Thursday, November 17, 2005

Prep School Panhandler

I'm curious -- what do you readers think of this mom's attempt to help her daughter? I'm still undecided.

Mom Makes Teen Stand on Street With Sign

By Sean Murphy, Associated Press Writer

(EDMOND, Okla.) -- Tasha Henderson got tired of her 14-year-old daughter's poor grades, her chronic lateness to class and her talking back to her teachers, so she decided to teach the girl a lesson.

She made Coretha stand at a busy Oklahoma City intersection Nov. 4 with a cardboard sign that read: "I don't do my homework and I act up in school, so my parents are preparing me for my future. Will work for food."

"This may not work. I'm not a professional," said Henderson, a 34-year-old mother of three. "But I felt I owed it to my child to at least try."

In fact, Henderson has seen a turnaround in her daughter's behavior in the past week and a half. But the punishment prompted letters and calls to talk radio from people either praising the woman or blasting her for publicly humiliating her daughter.

"The parents of that girl need more education than she does if they can't see that the worst scenario in this case is to kill their daughter psychologically," Suzanne Ball said in a letter to The Oklahoman.

Marvin Lyle, 52, said in an interview: "I don't see anything wrong with it. I see the other extreme where parents don't care what the kids do, and at least she wants to help her kid."
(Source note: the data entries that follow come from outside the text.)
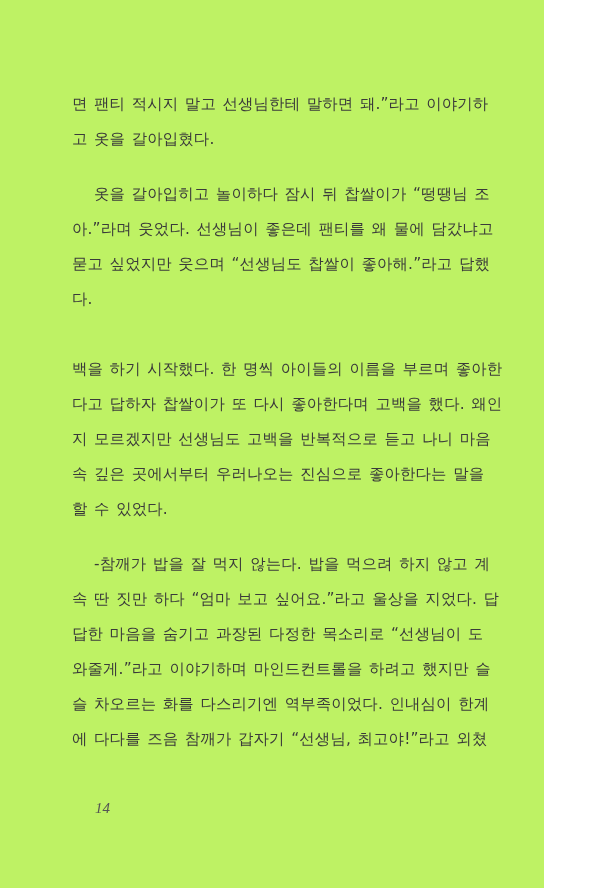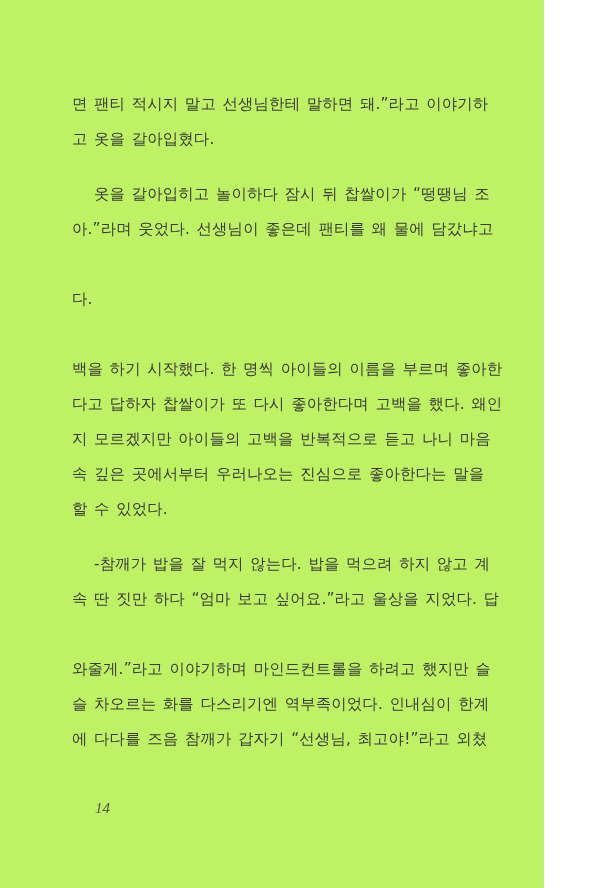"묻고 싶었지만 웃으며 “선생님도 찹쌀이" div.line { html: none -> <div>묻고 싶었지만 웃으며 “선생님도 찹쌀이 좋아해.”라고 답했</div> }
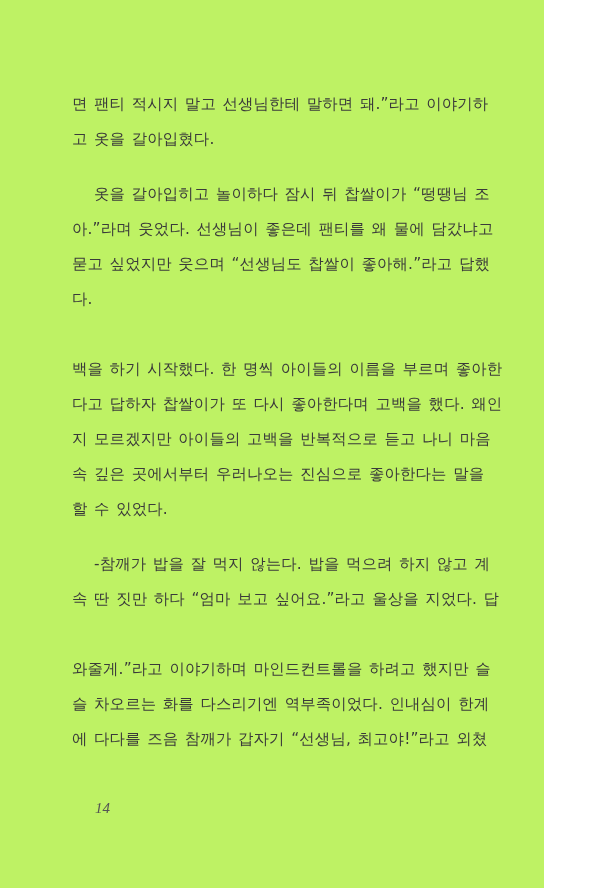"지 모르겠지만 아이들의 고백을 반복적으로" div.line { text: 아이들의 -> 선생님도 }
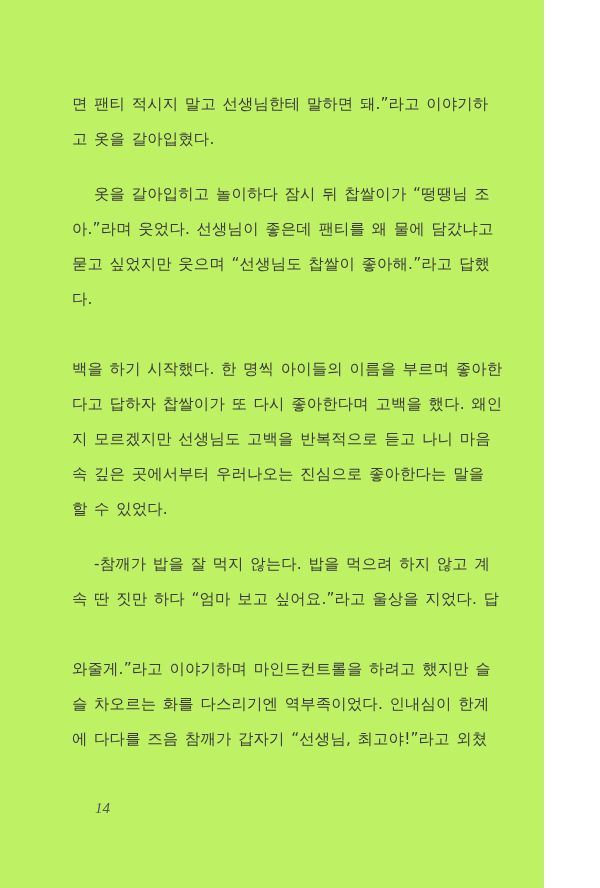"답한 마음을 숨기고 과장된 다정한" div.line { html: none -> <div>답한 마음을 숨기고 과장된 다정한 목소리로 “선생님이 도</div> }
Coretha has been getting C's and D's as a freshman at Edmond Memorial High in this well-to-do Oklahoma City suburb. Edmond Memorial is considered one of the top high schools in the state in academics.

While Henderson stood next to her daughter at the intersection, a passing motorist called police with a report of psychological abuse, and an Oklahoma City police officer took a report. Mother and daughter were asked to leave after about an hour, and no citation was issued. But the report was forwarded to the state Department of Human Services.

"There wasn't any criminal act involved that the officer could see that would require any criminal investigation," Master Sgt. Charles Phillips said. "DHS may follow up."

DHS spokesman Doug Doe would not comment on whether an investigation was opened, but suggested such a case would probably not be a high priority.

Tasha Henderson said her daughter's attendance has been perfect and her behavior has been better since the incident.

Coretha, a soft-spoken girl, acknowledged the punishment was humiliating but said it got her attention. "I won't talk back," she said quietly, hanging her head.

She already has been forced by her parents to give up basketball and track because of slipping grades, and said she hopes to improve in school so she can play next year.

Donald Wertlieb, a professor of child development at the Eliot-Pearson Department of Child Development at Tufts University, warned that such punishment could do extreme emotional damage. He said rewarding positive behavior is more effective.

"The trick is to catch them being good," he said. "It sounds like this mother has not had a chance to catch her child being good or is so upset over seeing her be bad, that's where the focus is."

4 comments:

Kate said...

The problem with the "catch your child being good" schtick is that it is only half of a solution. You've also got to catch them being bad and educate them as to what their behaviour ought to be. Don't get me wrong - rewarding good behaviour is very important and shouldn't be neglected - but creative discipline can also be vitally important!

It sounds to me like this mom has tried a lot of things already - removing priveliges and the suchlike - and while I would have probably required community service at a shelter or having the girl volunteer to help in an adult literacy program as ways of teaching the same message, I don't think that this qualifies as abusive. It all comes down to how well this Mom knows her daughter...for some, this could be the perfect way to teach this lesson, for others, the humiliation would cause lasting bad feeling and possibly damage the mother-daughter relationship permanently.

jenA said...

I was rather talkative and curious as a child, and that was removed through the art of gentle threats and guilt trips.
I also saw my parents at school, where they volunteered, at least 3 days a week. They also knew my principal, my extracurricular instructors and my assistant principal on a first-name "how's your uncle these days?" basis.
There was no opportunity to act up. I'd have had my butt in a sling and neither parent had qualms about doing it in front of the whole school.
I'd say if you can build your kids up when they're accomplishing something as passionately as you tear them down when they jeopardize themselves and others, you haven't done nearly as poorly as a parent as most parents of Gen Y would believe
Their kids are coddled and sheltered, spoiled and made to believe the whole world owes them for their very existence.
As a result, they do just enough to make the cut, and put no extra effort into school, work or social advancement. And they expect props for it.
I hate that kind of parenting, because now I have to work with those kids three days a week. All the whining has damaged my hearing.

Julie said...

Hilarious!
I work at a group home for teenage girls and I'm trying to convince my boss we need to give this a try...

Anonymous said...

I don't think it's abuse per se, not alone, but I also wouldn't do it. I have not found humilation to be a very effective tactic (and I admit to having tried it with students). I have found education about what happens when you don't get good grades quite effective with my students: having them draw up a budget, calculate pay, etc. Most effective would probably be personal example--so yeah, I prefer the idea of volunteering at a shelter.